Entries taken from a collection

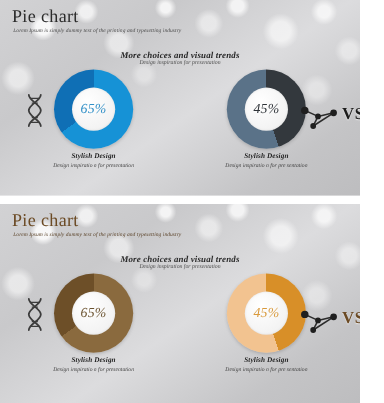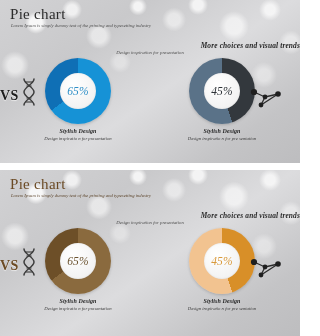--- a/index.html
+++ b/index.html
@@ -38,21 +38,21 @@
   }
   .slide.bottom .slide-title{color:#6b4a24;}
   .slide-sub{
     position:absolute;left:11px;top:23px;
     font-size:4.6px;letter-spacing:.05px;
     color:#4a4a4a;font-style:italic;white-space:nowrap;
   }
   .slide.bottom .slide-sub{color:#5a4228;}
 
   .headline{
-    position:absolute;left:0;right:0;top:41px;text-align:right;
+    position:absolute;left:0;right:0;top:41px;text-align:center;
     font-size:7.4px;font-weight:bold;font-style:italic;
     color:#262626;letter-spacing:.15px;
   }
   .headline-sub{
     position:absolute;left:0;right:0;top:50px;text-align:center;
     font-size:4.8px;font-style:italic;color:#4d4d4d;
   }
   .slide.bottom .headline{color:#2a2a2a;}
 
   .stage{position:absolute;left:0;top:58px;width:304px;height:100px;}
@@ -75,21 +75,21 @@
   .pct{font-size:11.5px;font-style:italic;letter-spacing:.2px;}
 
   .icon-left{position:absolute;left:3px;top:20px;width:16px;height:30px;}
   .icon-right{position:absolute;right:-2px;top:28px;width:34px;height:24px;}
 
   .caption{position:absolute;left:0;width:120px;top:70px;text-align:center;}
   .cap-title{font-size:6px;font-weight:bold;font-style:italic;color:#1f1f1f;letter-spacing:.1px;}
   .cap-sub{font-size:4.7px;font-style:italic;color:#3e3e3e;line-height:1.32;margin-top:2px;}
 
   .vs{
-    position:absolute;left:0;right:0;top:30px;text-align:left;
+    position:absolute;left:0;right:0;top:30px;text-align:right;
     font-size:14px;font-weight:bold;color:#1c1c1c;letter-spacing:.5px;
     text-shadow:0 1px 1px rgba(255,255,255,.7);
   }
   .slide.bottom .vs{color:#6b4a24;}
 </style>
 </head>
 <body>
 
 <div class="deck">
 

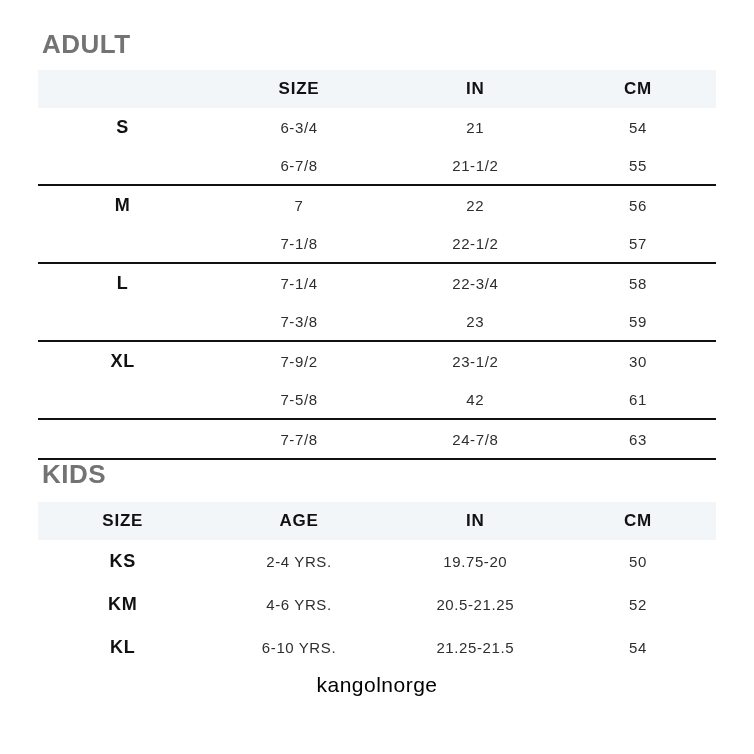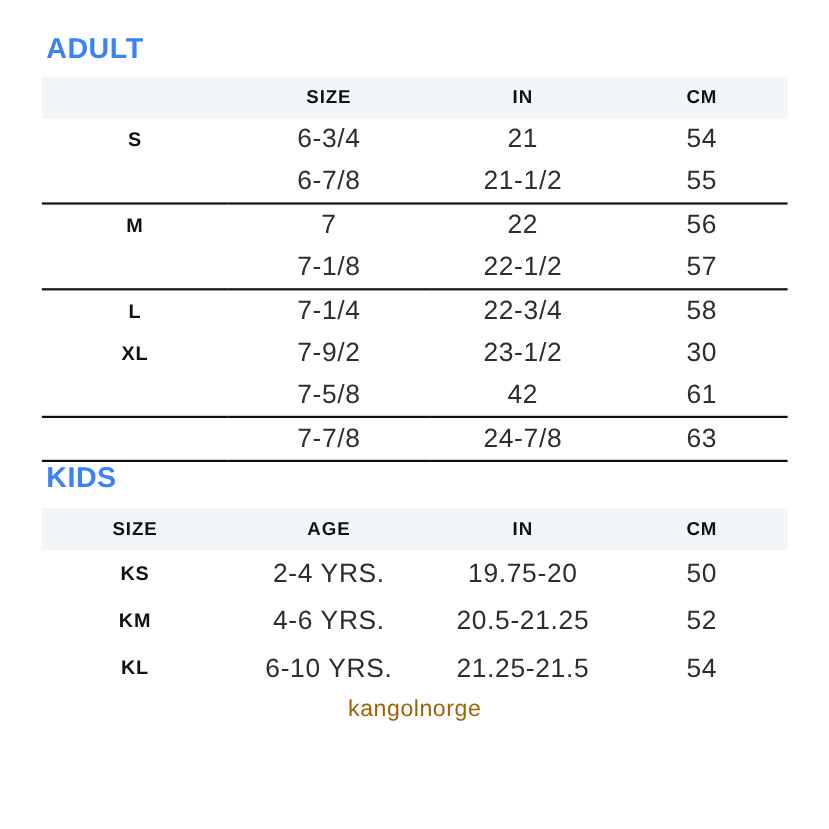--- a/index.html
+++ b/index.html
@@ -13,21 +13,21 @@
   }
   .wrap {
     padding: 0 38px;
     box-sizing: border-box;
     width: 754px;
   }
   .section-title {
     font-size: 26px;
     line-height: 28px;
     font-weight: 800;
-    color: #3b82f6;
+    color: #737373;
     letter-spacing: 0.5px;
     margin: 0 0 0 4px;
   }
   .title-adult { padding-top: 30px; padding-bottom: 12px; }
   .title-kids  { padding-bottom: 14px; }
 
   table {
     width: 100%;
     border-collapse: collapse;
     table-layout: fixed;
@@ -43,38 +43,38 @@
     font-weight: 800;
     font-size: 17px;
     letter-spacing: 0.8px;
     color: #111111;
     text-align: center;
     padding: 0;
   }
   tbody td {
     text-align: center;
     font-weight: 300;
-    font-size: 24px;
+    font-size: 15px;
     color: #2e2e2e;
     letter-spacing: 0.6px;
     padding: 0;
   }
   .adult-table tbody td { height: 38px; }
   .kids-table  tbody td { height: 43px; }
   td.row-label {
     font-weight: 800;
     font-size: 18px;
     letter-spacing: 0.8px;
     color: #111111;
   }
   tr.group-end td { border-bottom: 2px solid #111111; }
 
   .brand-footer {
     text-align: center;
-    color: #a16207;
+    color: #000000;
     font-size: 21px;
     letter-spacing: 0.5px;
     font-weight: 400;
     padding-top: 4px;
   }
 </style>
 </head>
 <body>
 
 <div class="wrap">
@@ -120,20 +120,26 @@
         <td>7-1/8</td>
         <td>22-1/2</td>
         <td>57</td>
       </tr>
       <tr>
         <td class="row-label">L</td>
         <td>7-1/4</td>
         <td>22-3/4</td>
         <td>58</td>
       </tr>
+      <tr class="group-end">
+        <td class="row-label"></td>
+        <td>7-3/8</td>
+        <td>23</td>
+        <td>59</td>
+      </tr>
       <tr>
         <td class="row-label">XL</td>
         <td>7-9/2</td>
         <td>23-1/2</td>
         <td>30</td>
       </tr>
       <tr class="group-end">
         <td class="row-label"></td>
         <td>7-5/8</td>
         <td>42</td>

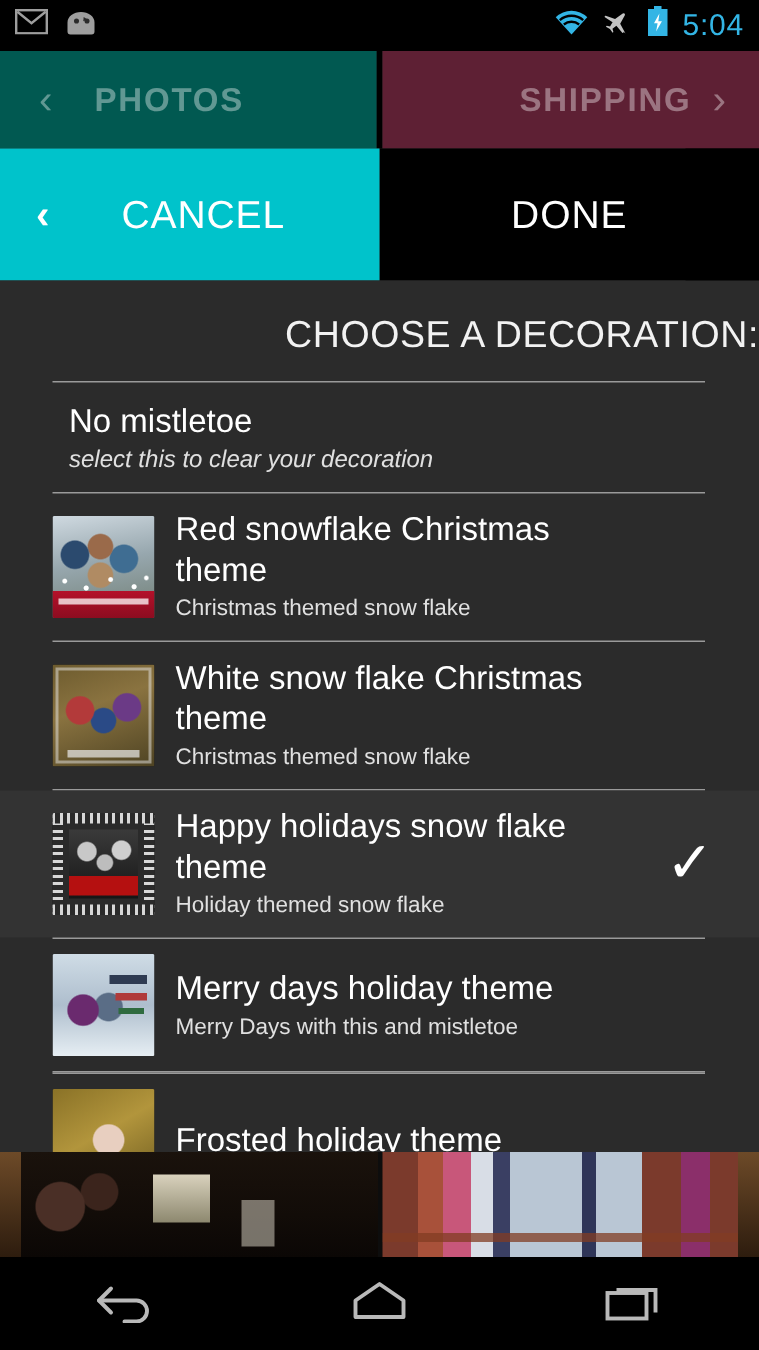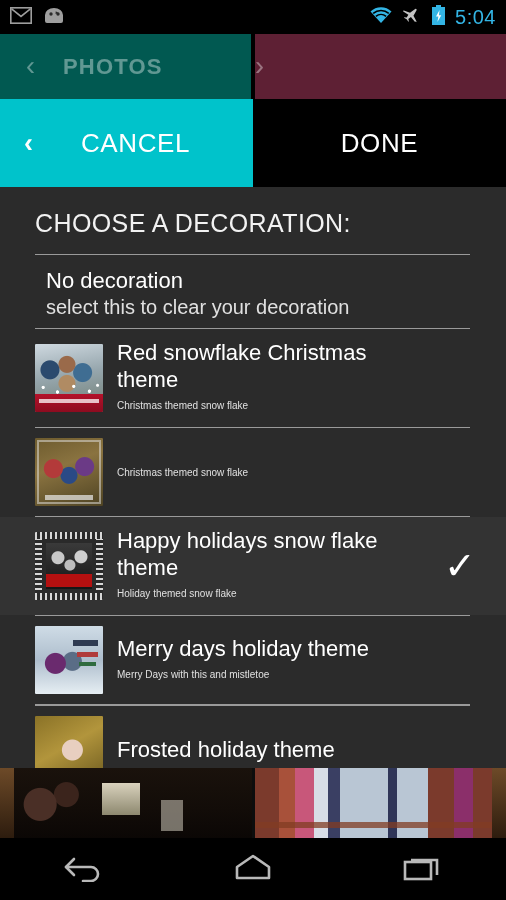--- a/index.html
+++ b/index.html
@@ -58,43 +58,44 @@
   .act-cancel .act-label { margin-left: 18px; }
 
   
   .panel {
     position: absolute; top: 187px; left: 0; width: 506px; height: 713px;
     background: #2b2b2b; overflow: hidden;
   }
   .panel-title {
     color: #f2f2f2; font-size: 25px; letter-spacing: .4px;
     padding: 22px 0 16px 35px;
+    text-align: right;
   }
   .list { padding: 0; }
   .divider { height: 1px; background: #9a9a9a; margin: 0 36px 0 35px; }
 
   .row { display: flex; align-items: center; padding: 10px 18px 10px 35px; min-height: 62px; }
   .row.selected { background: #333333; }
   .row-thumb-wrap { width: 68px; flex: 0 0 68px; margin-right: 14px; }
   .thumb {
     width: 68px; height: 68px; border-radius: 1px; overflow: hidden;
     position: relative; background: #1b1b1b;
   }
   .row-text { flex: 1 1 auto; min-width: 0; }
   .row-title { color: #ffffff; font-size: 22px; line-height: 27px; }
-  .row-sub { color: #e0e0e0; font-size: 10px; line-height: 22px; margin-top: 2px; }
+  .row-sub { color: #e0e0e0; font-size: 15px; line-height: 22px; margin-top: 2px; }
   .row-check {
     flex: 0 0 56px; display: flex; align-items: center; justify-content: center;
     color: #fff; font-size: 38px; font-weight: 700; line-height: 1;
   }
   .row-check.hidden { visibility: hidden; }
 
   .row-nodeco { padding: 12px 18px 10px 46px; }
   .row-nodeco .row-title { font-size: 22px; }
-  .row-nodeco .row-sub { font-size: 20px; }
+  .row-nodeco .row-sub { font-size: 16px; font-style: italic; }
 
   
   .tb-sky { position:absolute; inset:0; }
   .t1 .tb-sky { background:
       radial-gradient(circle at 22% 38%, #2b4a6e 0 9px, transparent 10px),
       radial-gradient(circle at 47% 30%, #9a6a4a 0 8px, transparent 9px),
       radial-gradient(circle at 70% 42%, #3f6d92 0 9px, transparent 10px),
       radial-gradient(circle at 47% 58%, #b08b63 0 8px, transparent 9px),
       linear-gradient(170deg,#cfd9e0 0%,#97a7ae 45%,#6f7d72 100%); }
   .t1 .tb-band { position:absolute; left:0; right:0; bottom:0; height:26%;
@@ -233,20 +234,21 @@
     </div>
   </div>
 
   <div class="navstrip">
     <div class="nav-seg nav-photos">
       <span class="nav-chev">‹</span>
       <span class="nav-label">PHOTOS</span>
     </div>
     <div class="nav-gap"></div>
     <div class="nav-seg nav-shipping">
+      <span class="nav-label">SHIPPING</span>
       <span class="nav-chev">›</span>
     </div>
   </div>
 
   <div class="actionbar">
     <div class="act act-cancel">
       <span class="act-chev">‹</span>
       <span class="act-label">CANCEL</span>
     </div>
     <div class="act act-done">
@@ -256,21 +258,21 @@
 
   <div class="panel">
     <div class="panel-title">CHOOSE A DECORATION:</div>
 
     <div class="list">
 
       <div class="divider"></div>
 
       <div class="row row-nodeco">
         <div class="row-text">
-          <div class="row-title">No decoration</div>
+          <div class="row-title">No mistletoe</div>
           <div class="row-sub">select this to clear your decoration</div>
         </div>
       </div>
 
       <div class="divider"></div>
 
       <div class="row">
         <div class="row-thumb-wrap">
           <div class="thumb t1">
             <div class="tb-sky"></div>
@@ -290,20 +292,21 @@
 
       <div class="row">
         <div class="row-thumb-wrap">
           <div class="thumb t2">
             <div class="tb-sky"></div>
               <div class="tb-frame"></div>
               <div class="tb-txt"></div>
           </div>
         </div>
         <div class="row-text">
+          <div class="row-title">White snow flake Christmas theme</div>
           <div class="row-sub">Christmas themed snow flake</div>
         </div>
         <div class="row-check hidden"></div>
       </div>
 
       <div class="divider"></div>
 
       <div class="row selected">
         <div class="row-thumb-wrap">
           <div class="thumb t3">

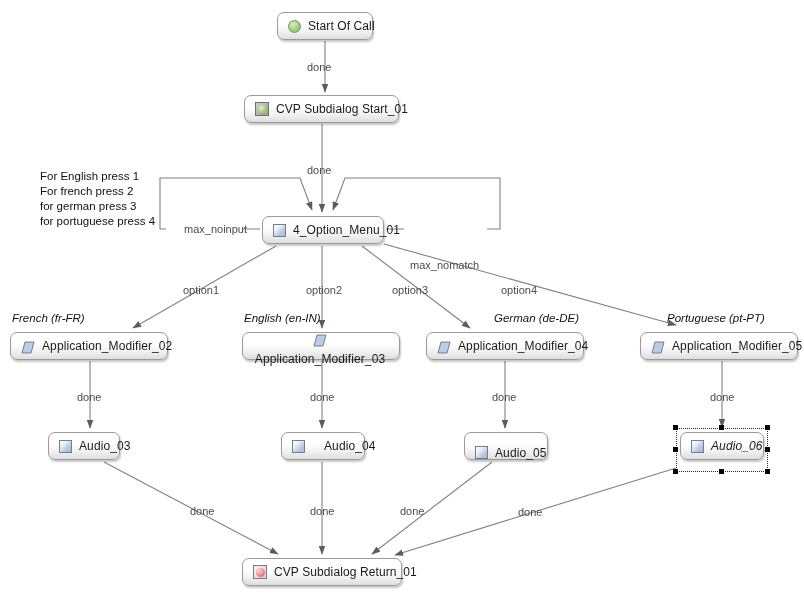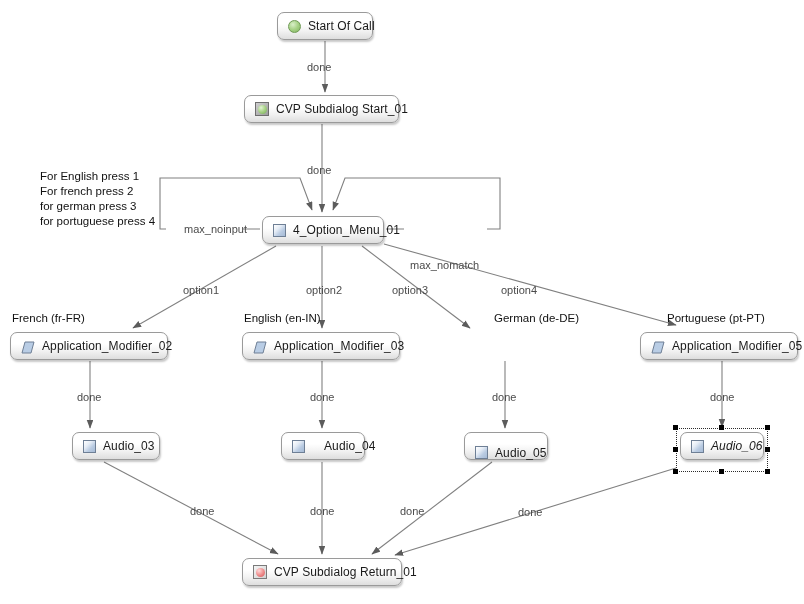--- a/index.html
+++ b/index.html
@@ -112,20 +112,21 @@
     color: #4b4b4b;
     white-space: nowrap;
     line-height: 1;
   }
   .node-caption {
     position: absolute;
     font-size: 11.5px;
     color: #111111;
     white-space: nowrap;
     line-height: 1;
+    font-style: italic;
   }
   .prompt-note {
     position: absolute;
     font-size: 11.5px;
     color: #111111;
     line-height: 15px;
     white-space: pre;
   }
 
   
@@ -227,40 +228,48 @@
 
   <div class="node" style="left:10px; top:332px; width:158px;text-align:center;">
     <span class="icon icon-parallelogram">
       <svg width="14" height="13" viewBox="0 0 14 13">
           <polygon points="4,1 13,1 10,12 1,12" fill="#b9cde5" stroke="#6e7f95" stroke-width="1"></polygon>
         </svg>
     </span>
     <span class="node-label">Application_Modifier_02</span>
   </div>
 
-  <div class="node" style="left:242px; top:332px; width:158px;">
+  <div class="node" style="left:242px; top:332px; width:158px;flex-direction:column;">
     <span class="icon icon-parallelogram">
       <svg width="14" height="13" viewBox="0 0 14 13">
           <polygon points="4,1 13,1 10,12 1,12" fill="#b9cde5" stroke="#6e7f95" stroke-width="1"></polygon>
         </svg>
     </span>
     <span class="node-label">Application_Modifier_03</span>
   </div>
 
+  <div class="node" style="left:426px; top:332px; width:158px;">
+    <span class="icon icon-parallelogram">
+      <svg width="14" height="13" viewBox="0 0 14 13">
+          <polygon points="4,1 13,1 10,12 1,12" fill="#b9cde5" stroke="#6e7f95" stroke-width="1"></polygon>
+        </svg>
+    </span>
+    <span class="node-label">Application_Modifier_04</span>
+  </div>
 
   <div class="node" style="left:640px; top:332px; width:158px;">
     <span class="icon icon-parallelogram">
       <svg width="14" height="13" viewBox="0 0 14 13">
           <polygon points="4,1 13,1 10,12 1,12" fill="#b9cde5" stroke="#6e7f95" stroke-width="1"></polygon>
         </svg>
     </span>
     <span class="node-label">Application_Modifier_05</span>
   </div>
 
-  <div class="node" style="left:48px; top:432px; width:88px;margin-left:24px;">
+  <div class="node" style="left:48px; top:432px; width:72px;">
     <span class="icon icon-blue-square"></span>
     <span class="node-label">Audio_03</span>
   </div>
 
   <div class="node" style="left:281px; top:432px; width:84px;gap:19px;">
     <span class="icon icon-blue-square"></span>
     <span class="node-label">Audio_04</span>
   </div>
 
   <div class="node" style="left:464px; top:432px; width:84px;align-items:flex-end;">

> Task statement
Each line of the entries holding the string "display" should be found and copied.

> Response area
   .row { display: flex; align-items: center; padding: 10px 18px 10px 35px; min-height: 62px; }
     flex: 0 0 56px; display: flex; align-items: center; justify-content: center;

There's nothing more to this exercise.